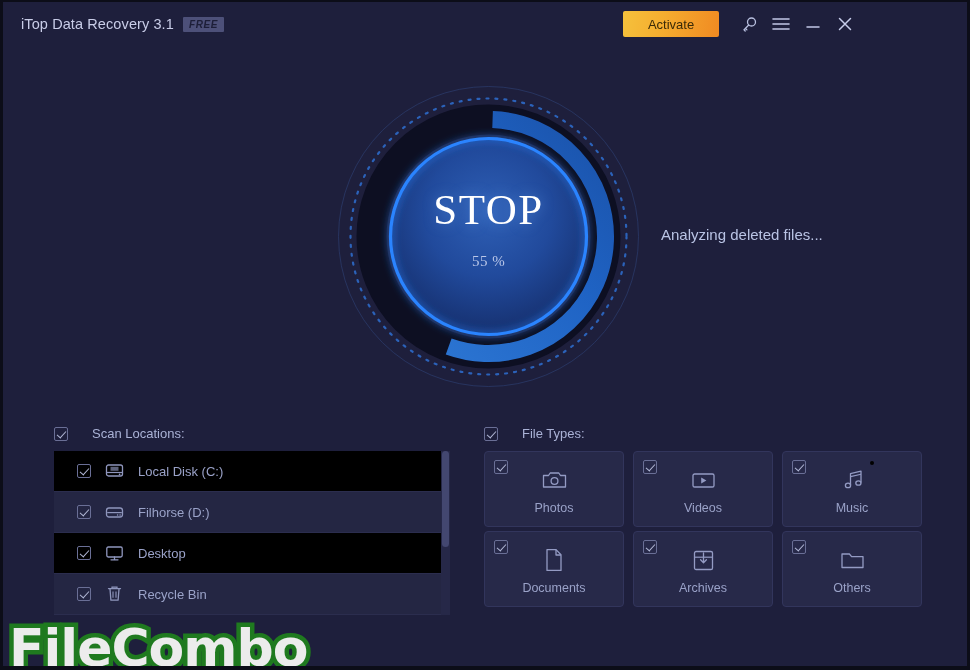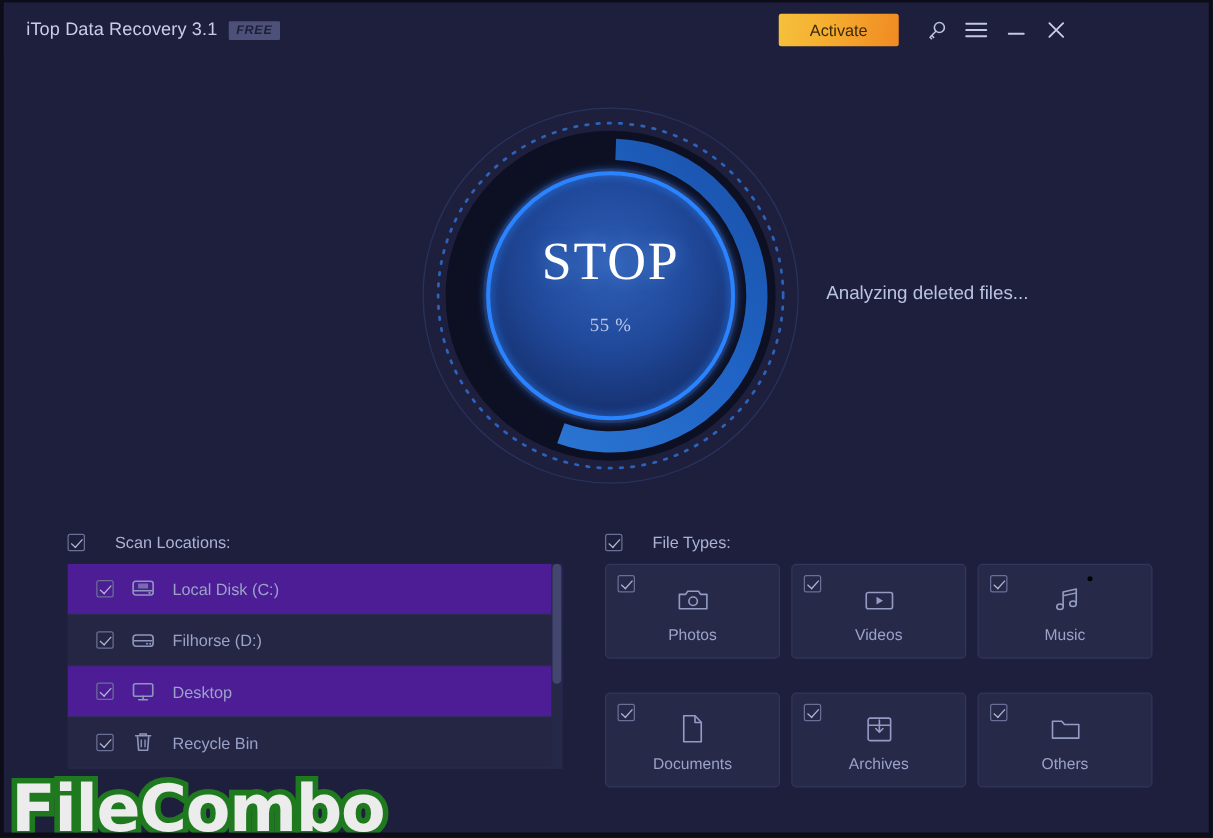--- a/index.html
+++ b/index.html
@@ -180,7 +180,7 @@
     padding-left: 23px;
     gap: 14px;
     border-bottom: 1px solid #2b2d4e;
-    background: #4c1d95;
+    background: #000000;
     cursor: pointer;
   }
   .loc-row:nth-child(even) { background: #242643; }

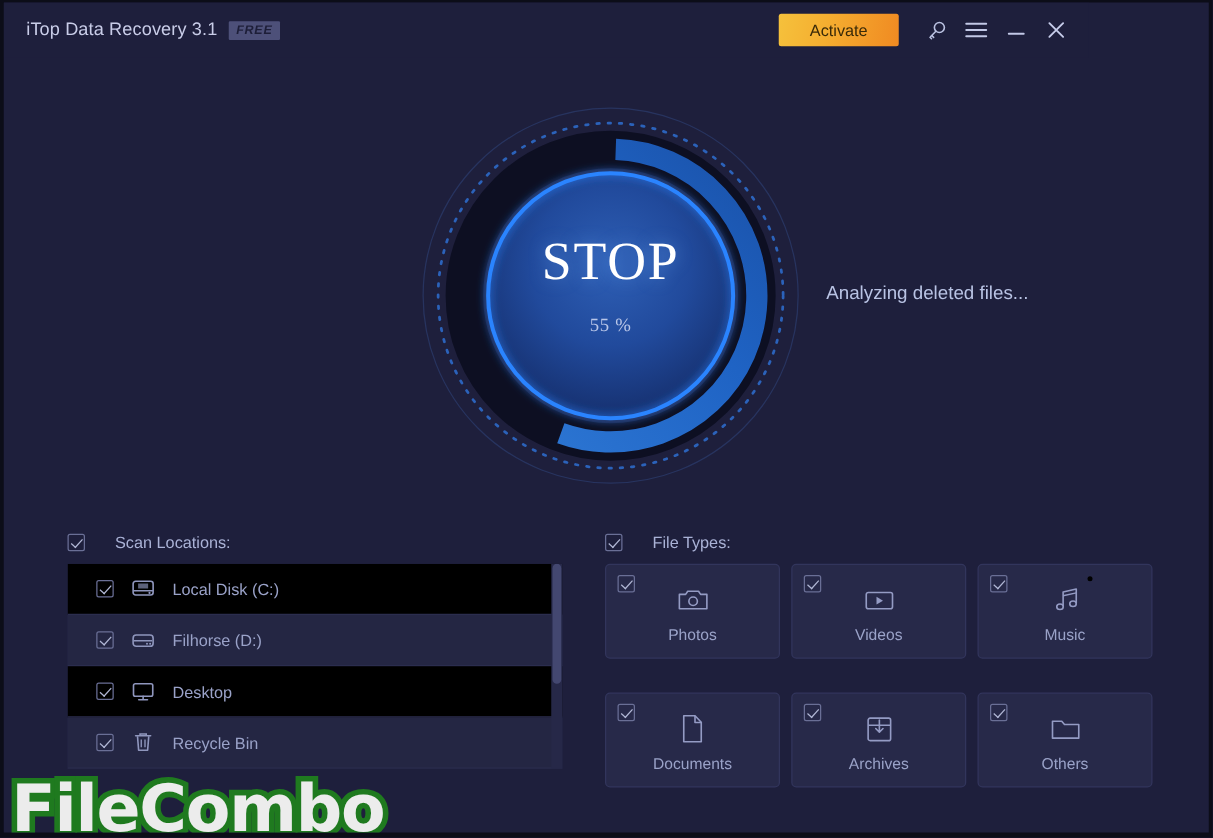--- a/index.html
+++ b/index.html
@@ -219,7 +219,7 @@
     display: grid;
     grid-template-columns: repeat(3, 140px);
     grid-template-rows: 76px 76px;
-    gap: 27px 9px;
+    gap: 4px 9px;
   }
   .ft-card {
     position: relative;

□ □ □ □ □

ASSIGNMENT = Each record should be written out again exactly, though without its pictures.

RESPONSE FOR THIS EXERCISE =
--- a/index.html
+++ b/index.html
@@ -180,7 +180,7 @@
     padding-left: 23px;
     gap: 14px;
     border-bottom: 1px solid #2b2d4e;
-    background: #4c1d95;
+    background: #000000;
     cursor: pointer;
   }
   .loc-row:nth-child(even) { background: #242643; }

--- a/index.html
+++ b/index.html
@@ -219,7 +219,7 @@
     display: grid;
     grid-template-columns: repeat(3, 140px);
     grid-template-rows: 76px 76px;
-    gap: 27px 9px;
+    gap: 4px 9px;
   }
   .ft-card {
     position: relative;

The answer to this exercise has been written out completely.